A New Hampshire school cafeteria worker was reportedly fired after giving food to a child who couldn’t pay for it.

The New Hampshire Union Leader reported that Bonnie Kimball let a high school boy take $8 worth of food on March 28. She told the unnamed child, who goes to Mascoma Valley Regional High School, that he needed to pay it back.

Kimball said she was then fired by vendor Cafe Services after the free lunch was given, the report said.

Cafe Services later said that it had offered to re-hire Kimball and give her back pay, Fox News reported.

Kimball, however, said she was not interested in returning, saying she believed that she was only offered the job because the company wanted to keep its contract with the school district.

According to the Union Leader, the boy who got the free lunch paid the bill the next day. But Kimball was still fired.

“I was doing what I was told to do,” Kimball said, adding that her manager had instructed her to allow students to take food and discreetly tell them that they have to add money later to their account.

“When I rang him up, the student didn’t have any money on their account,” Kimball told the Valley News. “So, I have a district manager here, my boss has told me ‘Don’t cause any scenes with the contract’ and I quietly said ‘tell (your) mom you need money.’”

Kimball said the manager was concerned about Cafe Services renewing its contract and didn’t want to cause an incident.

“We weren’t supposed to pull trays,” she said.

She said that two other employees in the high school lunchroom quit in protest of her treatment.

And despite the negative press, the school board voted to keep using Cafe Services as a food vendor for another year, giving it a contract worth $560,000.

“It was my life for five years. I went and I took care of another family,” Kimball was quoted by the Valley News. “You don’t just lose a family member, be OK and move on.”

After Kimball’s story went, celebrity chef Jose Andres went on Twitter to offer Kimball employment at his nonprofit World Central Kitchen.

“The hero is Bonnie Kimball!
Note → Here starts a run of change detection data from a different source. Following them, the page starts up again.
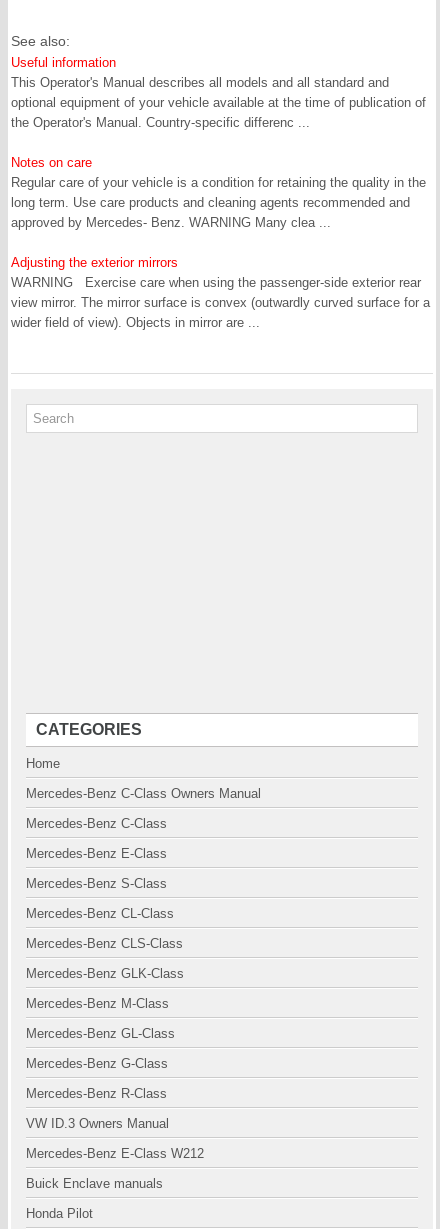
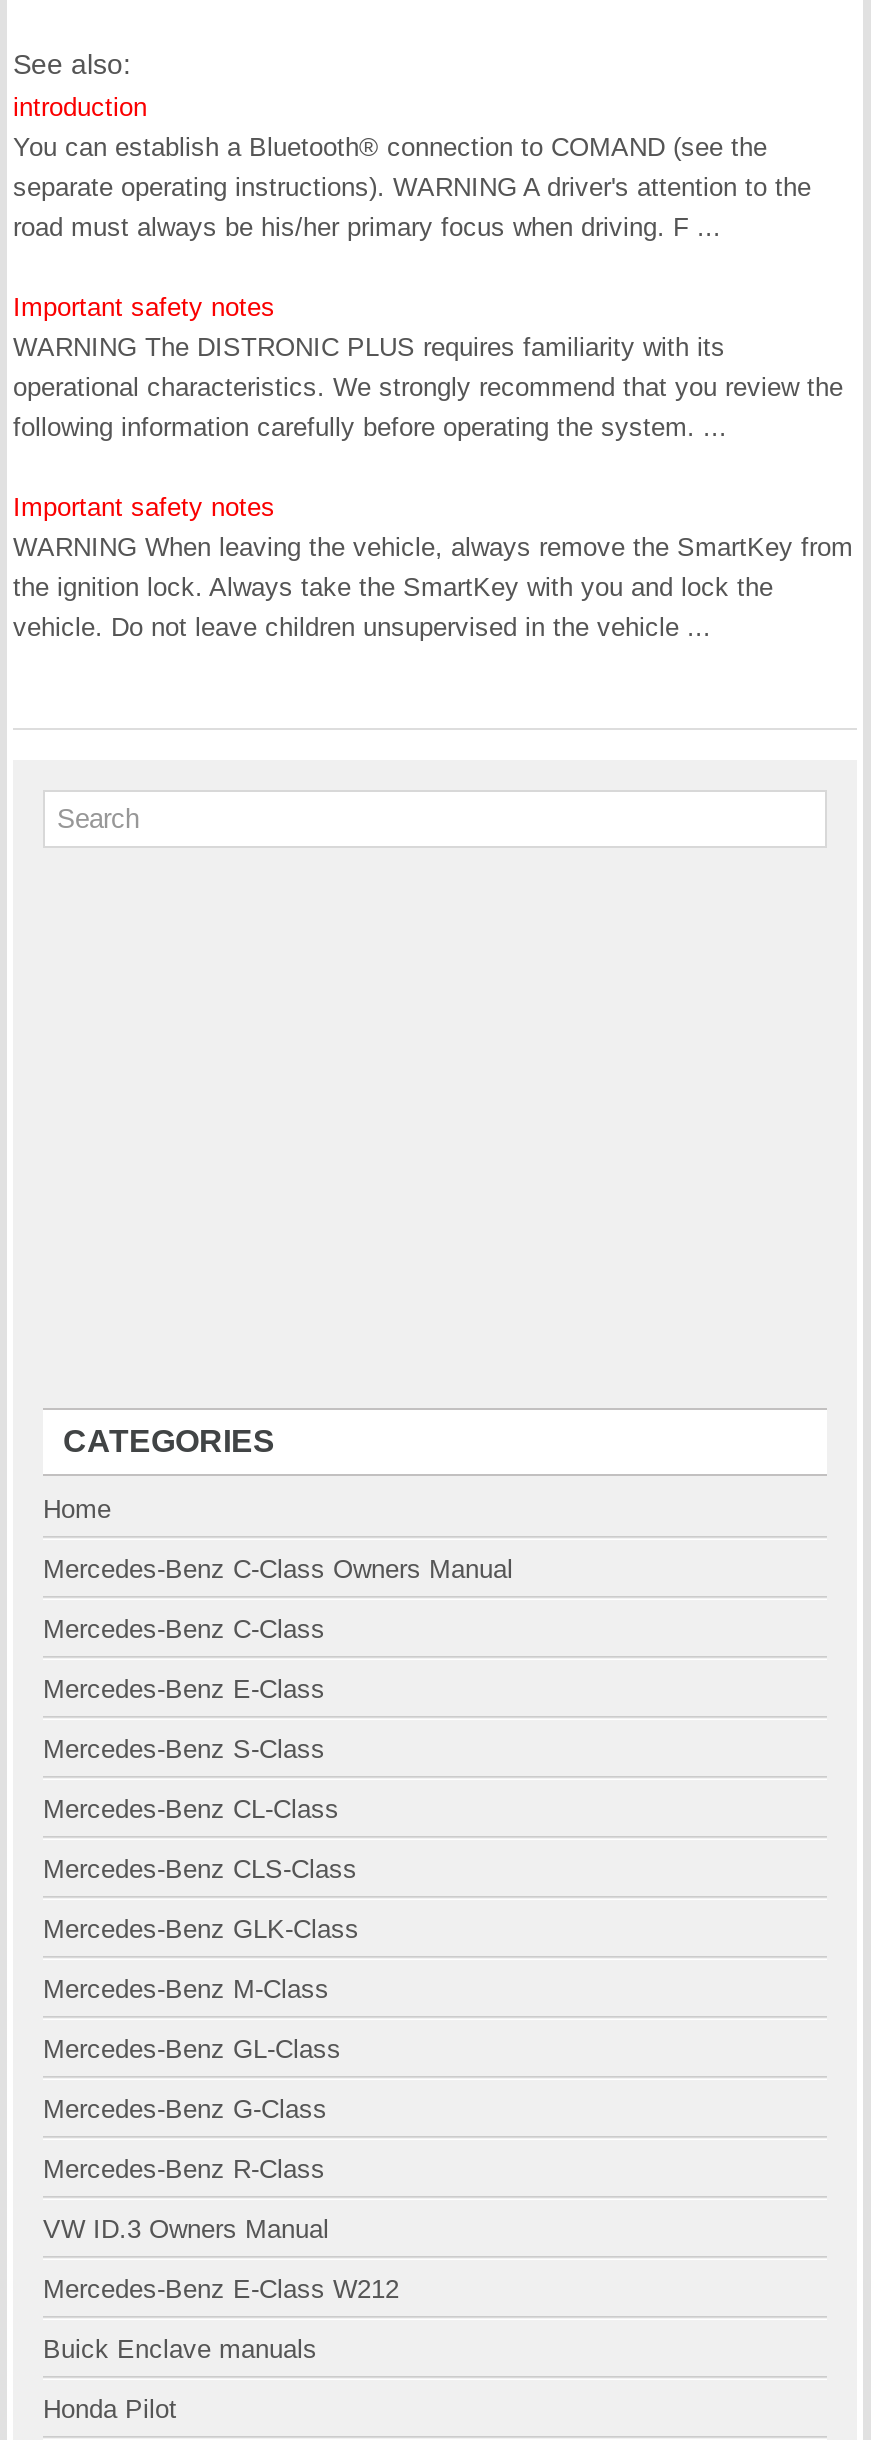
- Useful information
- This Operator's Manual describes all models and all standard and
- optional equipment of your vehicle available at the time of publication of
- the Operator's Manual. Country-specific differenc ...
+ introduction
+ You can establish a Bluetooth® connection to COMAND (see the
+ separate operating instructions). WARNING A driver's attention to the
+ road must always be his/her primary focus when driving. F ...

- Notes on care
- Regular care of your vehicle is a condition for retaining the quality in the
- long term. Use care products and cleaning agents recommended and
- approved by Mercedes- Benz. WARNING Many clea ...
+ Important safety notes
+ WARNING The DISTRONIC PLUS requires familiarity with its
+ operational characteristics. We strongly recommend that you review the
+ following information carefully before operating the system. ...

- Adjusting the exterior mirrors
- WARNING Exercise care when using the passenger-side exterior rear
- view mirror. The mirror surface is convex (outwardly curved surface for a
- wider field of view). Objects in mirror are ...
+ Important safety notes
+ WARNING When leaving the vehicle, always remove the SmartKey from
+ the ignition lock. Always take the SmartKey with you and lock the
+ vehicle. Do not leave children unsupervised in the vehicle ...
If she needs a new job we have openings @thinkfoodgroup,” Andres wrote.

Woman Claims School Threw Food Away

In another incident late last year, an Alabama woman claimed that a student was denied lunch because he couldn’t pay. The lunch was then tossed in the trash.
The woman, Laurie Brown, said the student was sent to Foley High School in Baldwin County after Hurricane Michael, which slammed Florida’s Panhandle region.
On Facebook, Brown claimed in a post: “The student that was behind her (that got the chicken sandwich, fries an orange and a drink) is trying to charge his lunch to his account. Did I mention that this was this child’s first day at Foley High school? Anyway, the cafeteria lady proceeds to tell his child that he can’t charge his lunch. Her words were ‘no money, no lunch’. And then of all things she takes his tray, the tray complete with a chicken sandwich, fries, an orange, and a drink, AND THROWS IT IN THE TRASH!!!!”

Superintendent Eddie Tyler issued a statement on the matter, saying no child will go hungry, saying the child got fed.

“We have investigated the matter reported at our school about a child’s lunch being thrown away and fed a sandwich. Out of respect to the family’s privacy, all we can say is that the child was fed and the family has no problem with how the matter was handled,” he said.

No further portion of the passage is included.